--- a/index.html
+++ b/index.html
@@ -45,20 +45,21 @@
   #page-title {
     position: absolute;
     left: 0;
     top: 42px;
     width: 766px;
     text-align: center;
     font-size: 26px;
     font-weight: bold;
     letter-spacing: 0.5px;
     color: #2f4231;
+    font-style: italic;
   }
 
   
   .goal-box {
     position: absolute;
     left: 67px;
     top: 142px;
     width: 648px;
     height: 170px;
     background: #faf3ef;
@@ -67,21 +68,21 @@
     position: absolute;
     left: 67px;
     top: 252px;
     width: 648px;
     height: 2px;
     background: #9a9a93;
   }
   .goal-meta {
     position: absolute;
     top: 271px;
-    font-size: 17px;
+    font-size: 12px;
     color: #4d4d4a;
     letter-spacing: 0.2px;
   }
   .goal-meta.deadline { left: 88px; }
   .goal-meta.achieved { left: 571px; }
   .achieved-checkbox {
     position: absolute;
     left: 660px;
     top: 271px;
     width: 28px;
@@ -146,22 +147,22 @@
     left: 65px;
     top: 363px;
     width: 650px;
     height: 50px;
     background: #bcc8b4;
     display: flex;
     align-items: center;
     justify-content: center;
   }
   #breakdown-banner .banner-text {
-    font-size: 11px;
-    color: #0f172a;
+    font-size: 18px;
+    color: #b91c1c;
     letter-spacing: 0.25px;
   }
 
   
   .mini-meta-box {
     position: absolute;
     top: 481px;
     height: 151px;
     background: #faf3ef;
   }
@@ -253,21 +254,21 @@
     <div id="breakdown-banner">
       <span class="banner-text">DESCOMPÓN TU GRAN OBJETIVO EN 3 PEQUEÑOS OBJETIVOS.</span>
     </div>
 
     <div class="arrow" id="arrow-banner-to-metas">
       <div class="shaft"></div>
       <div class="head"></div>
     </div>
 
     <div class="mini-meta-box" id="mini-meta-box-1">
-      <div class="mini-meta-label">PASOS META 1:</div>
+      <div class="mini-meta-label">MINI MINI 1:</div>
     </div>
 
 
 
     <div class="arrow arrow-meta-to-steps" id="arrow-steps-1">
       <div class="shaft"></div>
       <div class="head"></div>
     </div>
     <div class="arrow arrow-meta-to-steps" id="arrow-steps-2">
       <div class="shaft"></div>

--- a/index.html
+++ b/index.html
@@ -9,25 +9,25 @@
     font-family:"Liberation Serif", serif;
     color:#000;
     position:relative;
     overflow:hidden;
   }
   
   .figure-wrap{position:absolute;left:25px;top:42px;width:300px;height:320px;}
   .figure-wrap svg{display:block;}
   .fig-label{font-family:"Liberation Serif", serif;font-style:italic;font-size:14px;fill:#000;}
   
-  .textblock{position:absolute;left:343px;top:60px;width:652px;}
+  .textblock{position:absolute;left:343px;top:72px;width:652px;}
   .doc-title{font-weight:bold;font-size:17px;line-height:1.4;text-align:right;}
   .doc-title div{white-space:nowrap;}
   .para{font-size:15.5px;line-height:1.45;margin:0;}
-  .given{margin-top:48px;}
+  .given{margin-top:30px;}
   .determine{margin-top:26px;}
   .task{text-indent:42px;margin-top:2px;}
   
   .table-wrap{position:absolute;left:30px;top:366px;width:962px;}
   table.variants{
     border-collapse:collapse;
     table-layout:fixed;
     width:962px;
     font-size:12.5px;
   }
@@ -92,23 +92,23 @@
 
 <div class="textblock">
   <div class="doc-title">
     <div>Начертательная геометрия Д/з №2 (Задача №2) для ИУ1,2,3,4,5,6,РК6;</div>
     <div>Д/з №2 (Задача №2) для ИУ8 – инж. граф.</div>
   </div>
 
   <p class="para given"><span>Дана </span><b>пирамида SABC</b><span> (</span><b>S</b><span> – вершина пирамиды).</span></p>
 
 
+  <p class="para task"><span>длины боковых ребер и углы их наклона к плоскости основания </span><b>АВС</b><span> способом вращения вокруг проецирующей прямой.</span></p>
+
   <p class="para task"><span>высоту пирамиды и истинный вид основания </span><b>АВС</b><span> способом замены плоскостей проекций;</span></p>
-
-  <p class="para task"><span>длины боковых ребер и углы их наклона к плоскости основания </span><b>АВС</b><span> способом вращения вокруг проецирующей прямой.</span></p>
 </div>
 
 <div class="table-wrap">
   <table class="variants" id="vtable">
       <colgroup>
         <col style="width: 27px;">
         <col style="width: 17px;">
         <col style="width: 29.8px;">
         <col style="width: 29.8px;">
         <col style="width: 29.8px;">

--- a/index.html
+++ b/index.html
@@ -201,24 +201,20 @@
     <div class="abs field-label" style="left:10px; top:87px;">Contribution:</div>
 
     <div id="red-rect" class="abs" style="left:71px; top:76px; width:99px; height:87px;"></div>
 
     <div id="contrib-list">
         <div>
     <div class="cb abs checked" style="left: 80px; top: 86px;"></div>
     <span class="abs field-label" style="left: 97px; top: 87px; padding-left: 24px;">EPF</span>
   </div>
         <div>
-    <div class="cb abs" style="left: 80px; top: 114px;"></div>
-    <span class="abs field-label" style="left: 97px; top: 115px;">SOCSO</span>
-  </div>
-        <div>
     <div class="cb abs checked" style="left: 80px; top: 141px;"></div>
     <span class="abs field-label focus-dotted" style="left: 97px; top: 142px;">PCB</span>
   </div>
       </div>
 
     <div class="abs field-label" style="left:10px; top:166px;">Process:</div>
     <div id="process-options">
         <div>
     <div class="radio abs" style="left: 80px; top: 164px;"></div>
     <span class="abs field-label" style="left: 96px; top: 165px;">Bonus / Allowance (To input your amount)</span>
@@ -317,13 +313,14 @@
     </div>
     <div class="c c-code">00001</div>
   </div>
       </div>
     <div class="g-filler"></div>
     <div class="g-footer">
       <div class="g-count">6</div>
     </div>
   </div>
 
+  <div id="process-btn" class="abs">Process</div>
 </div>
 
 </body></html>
- - -
● **Task prompt**
Search the data for "боковых". Copy every line that has it.

● **Task output**
+  <p class="para task"><span>длины боковых ребер и углы их наклона к плоскости основания </span><b>АВС</b><span> способом вращения вокруг проецирующей прямой.</span></p>
-  <p class="para task"><span>длины боковых ребер и углы их наклона к плоскости основания </span><b>АВС</b><span> способом вращения вокруг проецирующей прямой.</span></p>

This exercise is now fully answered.